Another tactic is to fine-tune the LLM on datasets that emphasise factual accuracy, or to use alignment techniques like RLHF to teach the model to be more truthful. Fine-tuning on domain-specific or high-quality Q&A data can reduce blatant mistakes by reinforcing correct answers to known questions. RLHF, on the other hand, introduces a preference for outputs that humans rate as truthful and helpful. These methods have yielded some improvements, and newer models are better at saying ‘I’m not sure’ when truly clueless, and they make fewer obvious factual errors than their raw counterparts. But again, they don’t eliminate hallucinations entirely. One limitation is that human reviewers can miss subtle inaccuracies, so RLHF might still reward answers that sound good but are slightly wrong. More troubling, there is evidence that RLHF can sometimes worsen factual accuracy: by making the model more eager to please, it might speak confidently on topics it shouldn’t. Essentially, aligning to human preferences addresses the style and safety of responses more than the deep knowledge problem; it can encourage the model to avoid obvious nonsense or harmful content, but the model might still unknowingly confabulate facts if the evaluators didn’t catch them during training.

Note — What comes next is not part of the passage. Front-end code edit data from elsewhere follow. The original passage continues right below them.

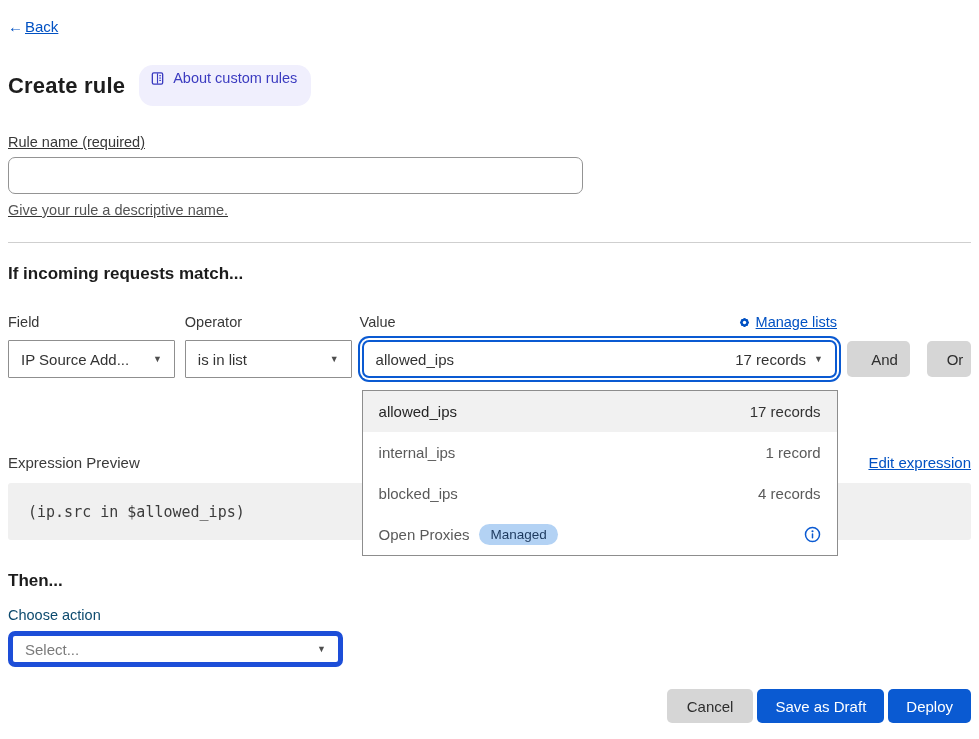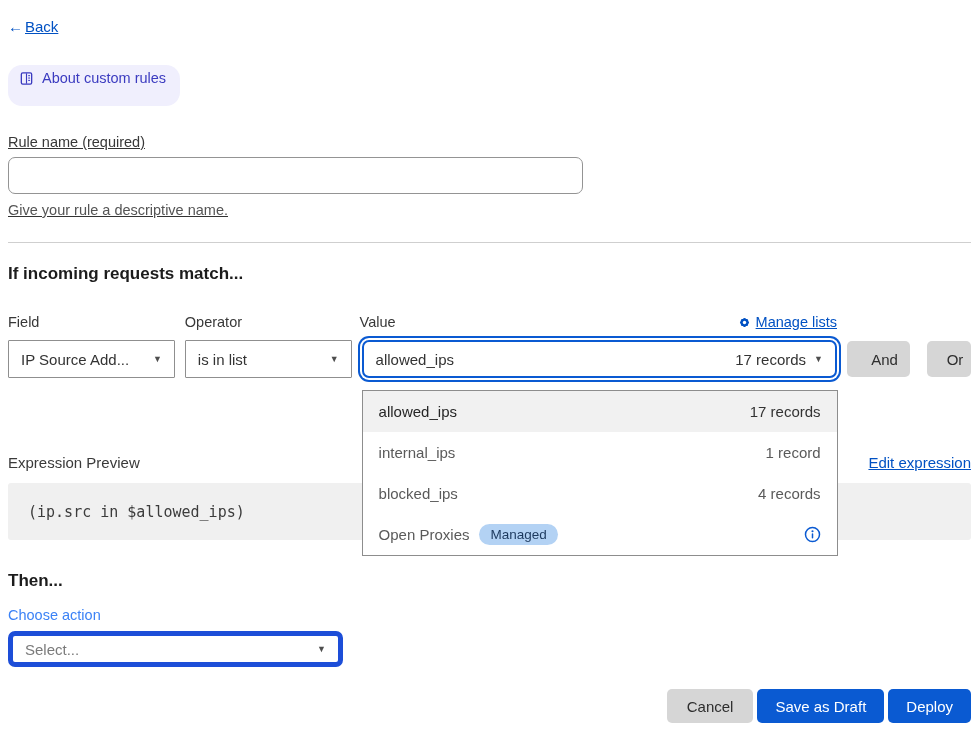--- a/index.html
+++ b/index.html
@@ -104,21 +104,21 @@
   .expr-label { font-size: 15px; color: #3a3a3a; }
   .edit-expression { font-size: 15px; }
   .expr-block {
     margin-top: 12px; background: #f0f0f0; border-radius: 3px;
     height: 57px; display: flex; align-items: center; padding: 0 20px;
     font-family: "DejaVu Sans Mono", monospace; font-size: 15px; color: #3c3c3c;
   }
 
   
   .then-heading { margin-top: 31px; font-size: 17px; font-weight: bold; color: #1c1c1c; }
-  .action-label { margin-top: 16px; font-size: 14.5px; color: #3b82f6; }
+  .action-label { margin-top: 16px; font-size: 14.5px; color: #0c4a6e; }
   .action-select {
     margin-top: 8px; width: 335px; height: 36px;
     border: 5px solid #1d4ed8; border-radius: 7px;
     display: flex; align-items: center; justify-content: space-between;
     padding: 0 12px; font-size: 15px; color: #7a7a7a; cursor: pointer;
   }
 
   
   .footer { margin-top: 22px; display: flex; justify-content: flex-end; align-items: center; gap: 4px; }
   .footer .gray-btn { height: 34px; padding: 0 20px; font-size: 15px; }
@@ -131,20 +131,21 @@
 </head>
 <body>
 
 <div class="page">
 
   <div class="back-row">
     <a class="link"><span class="arrow">←</span><span>Back</span></a>
   </div>
 
   <div class="title-row">
+    <h1 class="page-title">Create rule</h1>
     <span class="about-badge">
       <svg width="15" height="15" viewBox="0 0 16 16">
         <rect x="2.5" y="2" width="11" height="12" rx="1.5" fill="none" stroke="#3b3bc0" stroke-width="1.4"></rect>
         <line x1="8" y1="2.5" x2="8" y2="13.5" stroke="#3b3bc0" stroke-width="1.2"></line>
         <line x1="9.8" y1="5" x2="11.8" y2="5" stroke="#3b3bc0" stroke-width="1.1"></line>
         <line x1="9.8" y1="7.5" x2="11.8" y2="7.5" stroke="#3b3bc0" stroke-width="1.1"></line>
         <line x1="9.8" y1="10" x2="11.8" y2="10" stroke="#3b3bc0" stroke-width="1.1"></line>
       </svg>
       <span>About custom rules</span>
     </span>

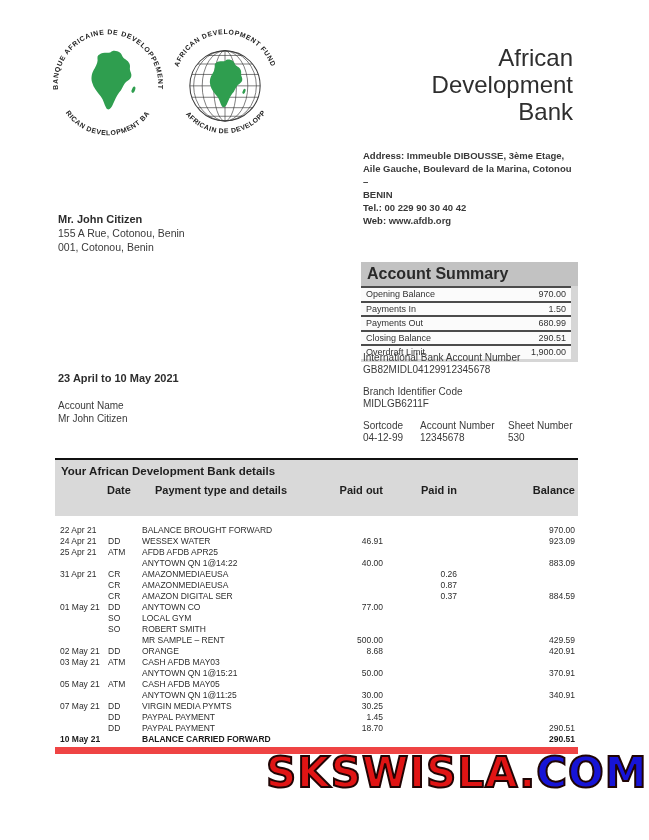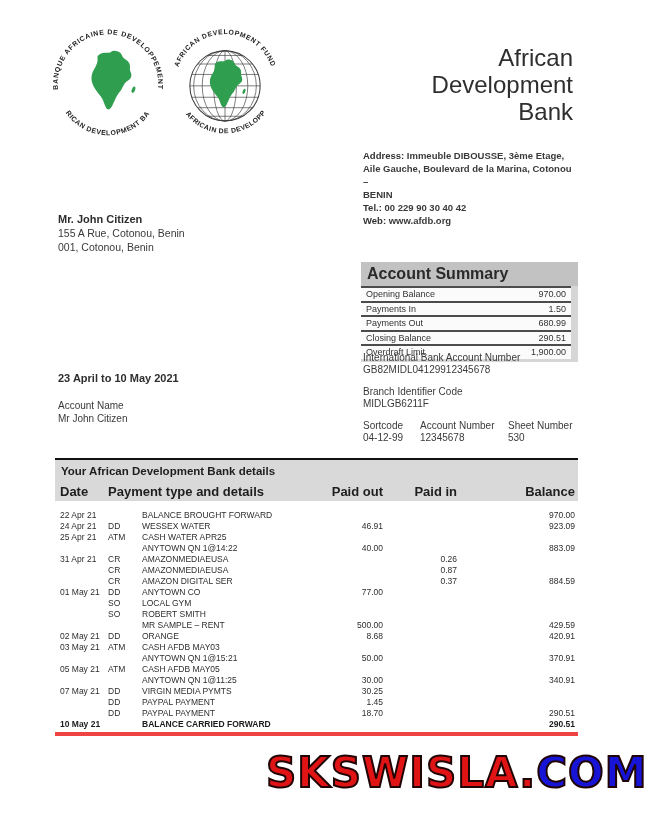--- a/index.html
+++ b/index.html
@@ -37,23 +37,23 @@
   .idents .group{margin-bottom:11px;}
   .codes{display:flex;}
   .codes .col1{width:57px;}
   .codes .col2{width:88px;}
 
   
   .details{position:absolute;left:55px;top:458px;width:523px;}
   .details-band{border-top:2px solid #111;background:#d9d9d9;padding:5px 3px 0 5px;}
   .details-title{font-weight:bold;font-size:11.5px;color:#1e1e1e;padding-left:1px;}
   .details-cols{display:grid;grid-template-columns:48px 1fr 85px 74px 118px;
-                font-weight:bold;font-size:13px;color:#1e1e1e;margin-top:7px;padding-bottom:2px;}
+                font-weight:bold;font-size:11px;color:#1e1e1e;margin-top:7px;padding-bottom:20px;margin-left:47px;}
   .details-cols .r,.txn-row .r{text-align:right;}
-  .txns{padding:9px 3px 2px 5px;border-bottom:4px solid #ef4444;}
+  .txns{padding:9px 3px 2px 5px;border-bottom:7px solid #ef4444;}
   .txn-row{display:grid;grid-template-columns:48px 34px 1fr 85px 74px 118px;
            font-size:8.5px;line-height:11px;color:#2d2d2d;}
   .txn-row.bold{font-weight:bold;color:#1b1b1b;}
 
   
   .watermark{position:absolute;left:266px;top:748px;font-family:"DejaVu Sans",sans-serif;
              font-weight:bold;font-size:42px;letter-spacing:1px;white-space:nowrap;
              -webkit-text-stroke:2px #200404;}
 </style>
 </head>
@@ -216,21 +216,21 @@
           <span>24 Apr 21</span>
           <span>DD</span>
           <span>WESSEX WATER</span>
           <span class="r">46.91</span>
           <span class="r"></span>
           <span class="r">923.09</span>
         </div>
         <div class="txn-row">
           <span>25 Apr 21</span>
           <span>ATM</span>
-          <span>CASH WATER APR25</span>
+          <span>AFDB AFDB APR25</span>
           <span class="r"></span>
           <span class="r"></span>
           <span class="r"></span>
         </div>
         <div class="txn-row">
           <span></span>
           <span></span>
           <span>ANYTOWN QN 1@14:22</span>
           <span class="r">40.00</span>
           <span class="r"></span>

One could just bolt on a post-processing or concurrent fact-checking system, like having the LLM’s answer checked by another model or tool that scans for verifiable claims and cross-checks them against a database or the web. Researchers have tried techniques like having two AI agents debate or critique each other’s answers until they reach a consensus on the truth, and while these methods can catch mistakes that the primary model overlooks, they come with their own issues, like adding complexity and computation, and they are reactive rather than preventive; by the time the fact-checker flags something, the model has already produced the hallucinated content. In many cases, the AI might assert a false detail that isn’t easily checkable by an automated system (for instance, a claim that isn’t in any database because it’s made-up). Tool-using models (such as those that can do web searches or look things up) are promising, but they still sometimes trust their internal knowledge over the external evidence or mis-use the tools. So while external verification can mitigate some hallucinations, they cannot guarantee catching them all, especially if the system doesn’t realise a certain statement needs checking. It’s a bit like proofreading: it helps, but errors still sneak through.
Hallucinations simply underscore that LLMs do not truly know truth from falsehood, they are just sophisticated mimics of language, but accepting this allows us to use these models more wisely, leveraging their strengths while guarding against and compensating for their intrinsic limitations. The hallucination problem will probably accompany LLMs as long as they exist, but with careful design and user awareness, they can have far less of an impact.